Provided records →
════

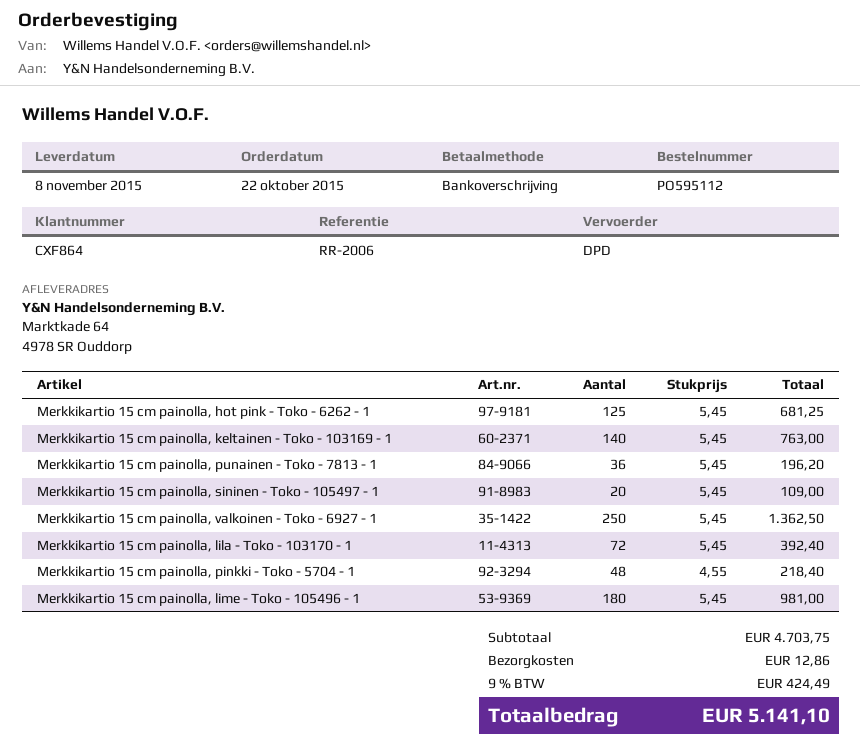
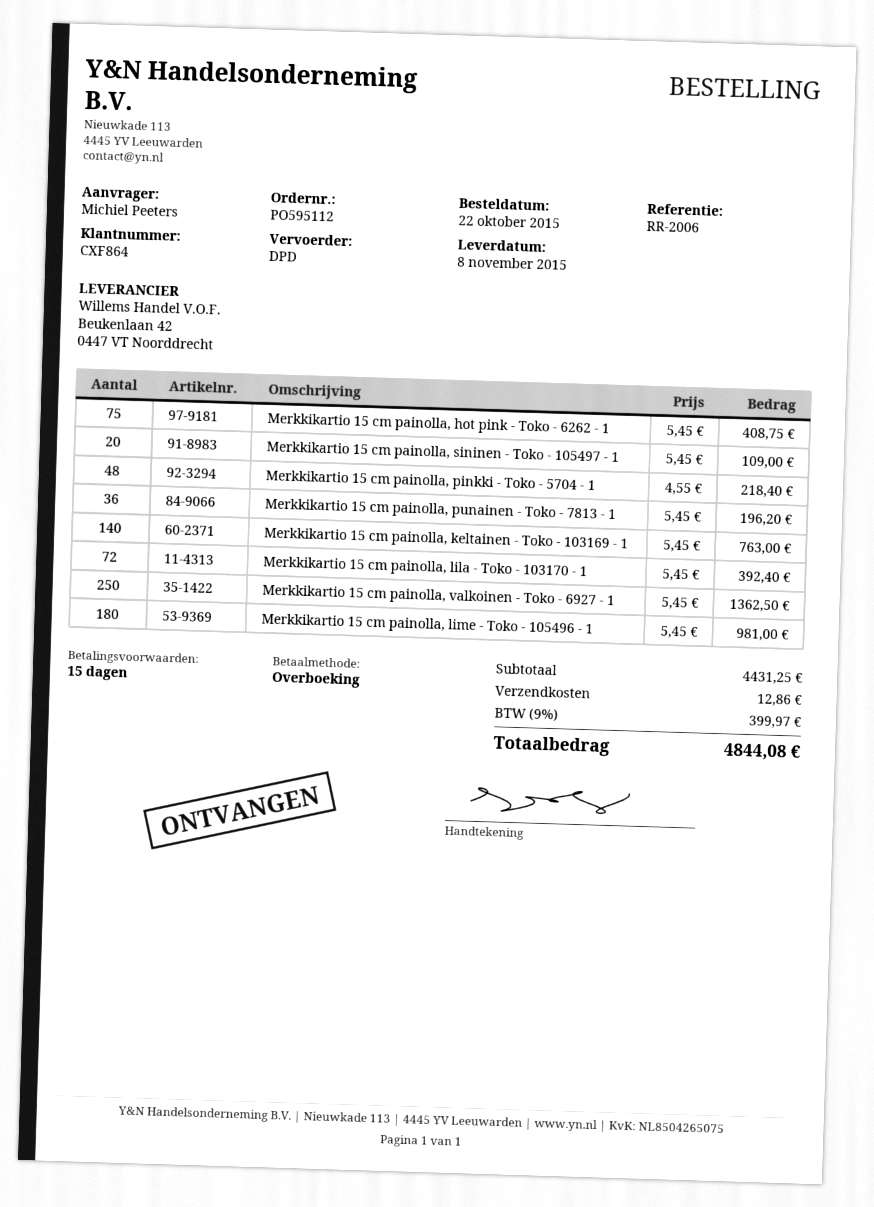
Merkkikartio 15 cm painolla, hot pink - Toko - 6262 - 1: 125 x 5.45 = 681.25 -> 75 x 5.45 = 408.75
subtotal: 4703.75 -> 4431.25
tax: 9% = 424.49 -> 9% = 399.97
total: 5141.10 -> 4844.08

════

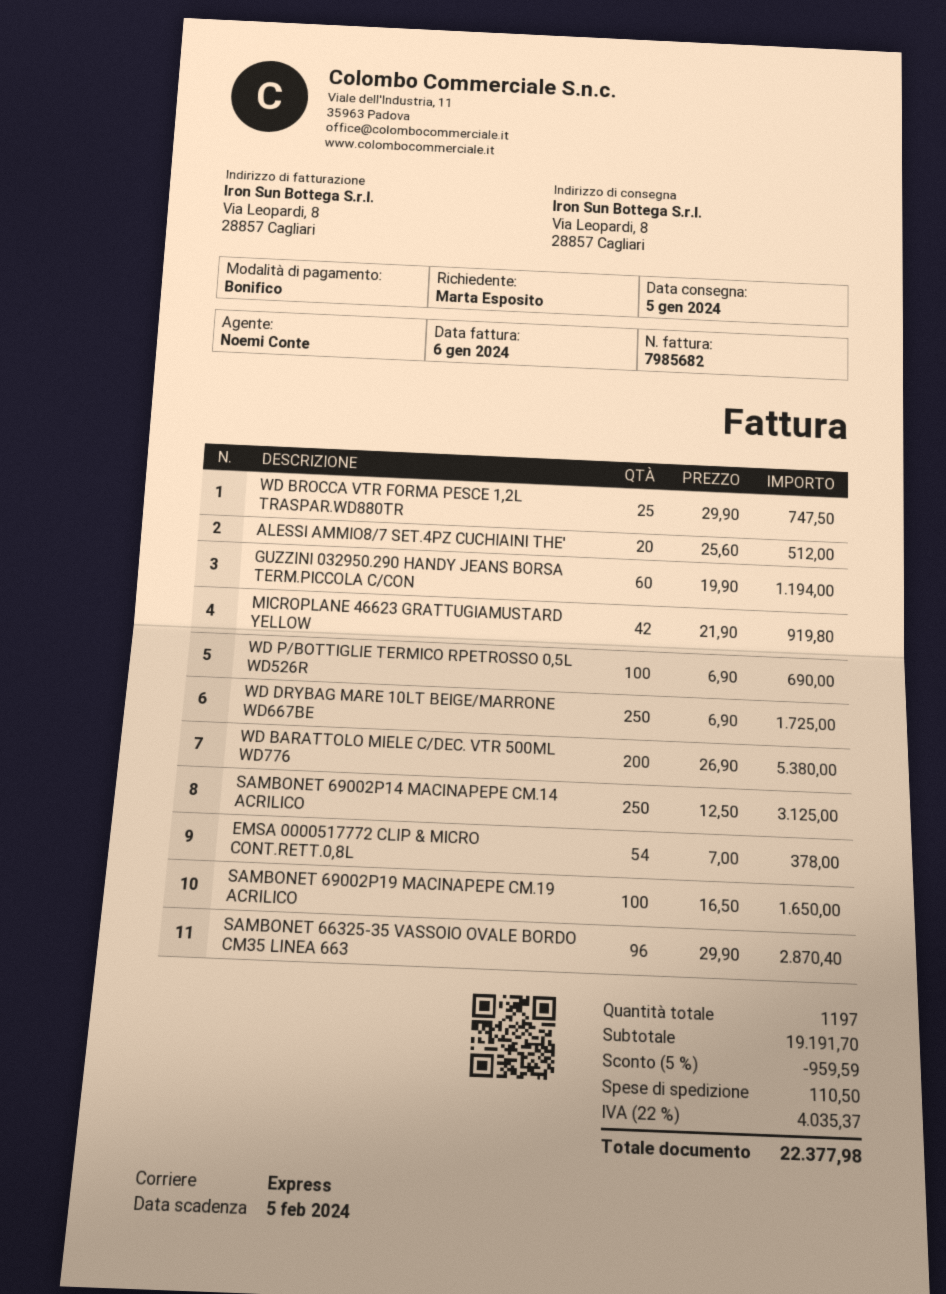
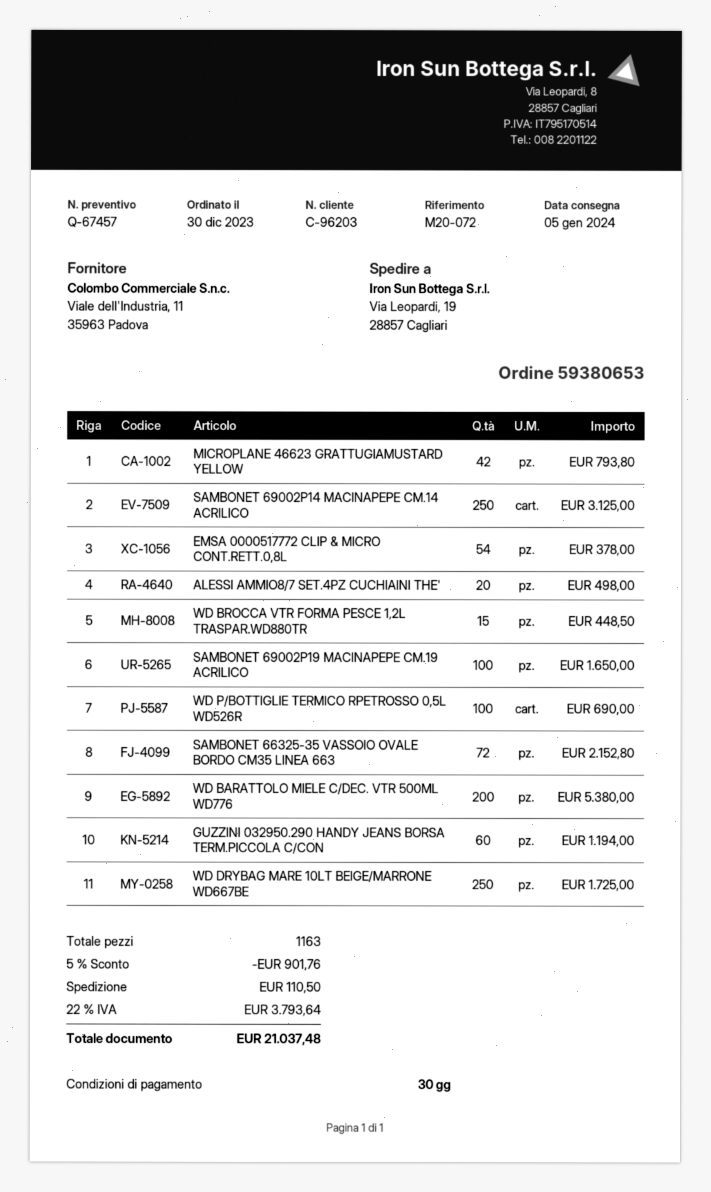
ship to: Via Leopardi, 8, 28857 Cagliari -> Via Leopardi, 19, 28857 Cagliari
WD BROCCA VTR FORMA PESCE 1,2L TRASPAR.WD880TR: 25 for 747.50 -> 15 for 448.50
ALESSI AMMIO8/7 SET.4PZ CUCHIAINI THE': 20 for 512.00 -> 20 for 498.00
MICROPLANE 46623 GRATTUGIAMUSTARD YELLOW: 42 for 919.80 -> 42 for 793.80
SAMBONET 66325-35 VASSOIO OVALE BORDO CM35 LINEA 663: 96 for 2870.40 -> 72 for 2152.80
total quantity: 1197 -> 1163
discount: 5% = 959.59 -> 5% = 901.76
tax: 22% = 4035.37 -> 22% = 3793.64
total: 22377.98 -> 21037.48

════

Work to complete →
From the data above, output exactly the lines between the one containing "discount: 5% = 959.59 -> 5% = 901.76" and the one containing "total: 22377.98 -> 21037.48", counting both of them.

Task solution →
discount: 5% = 959.59 -> 5% = 901.76
tax: 22% = 4035.37 -> 22% = 3793.64
total: 22377.98 -> 21037.48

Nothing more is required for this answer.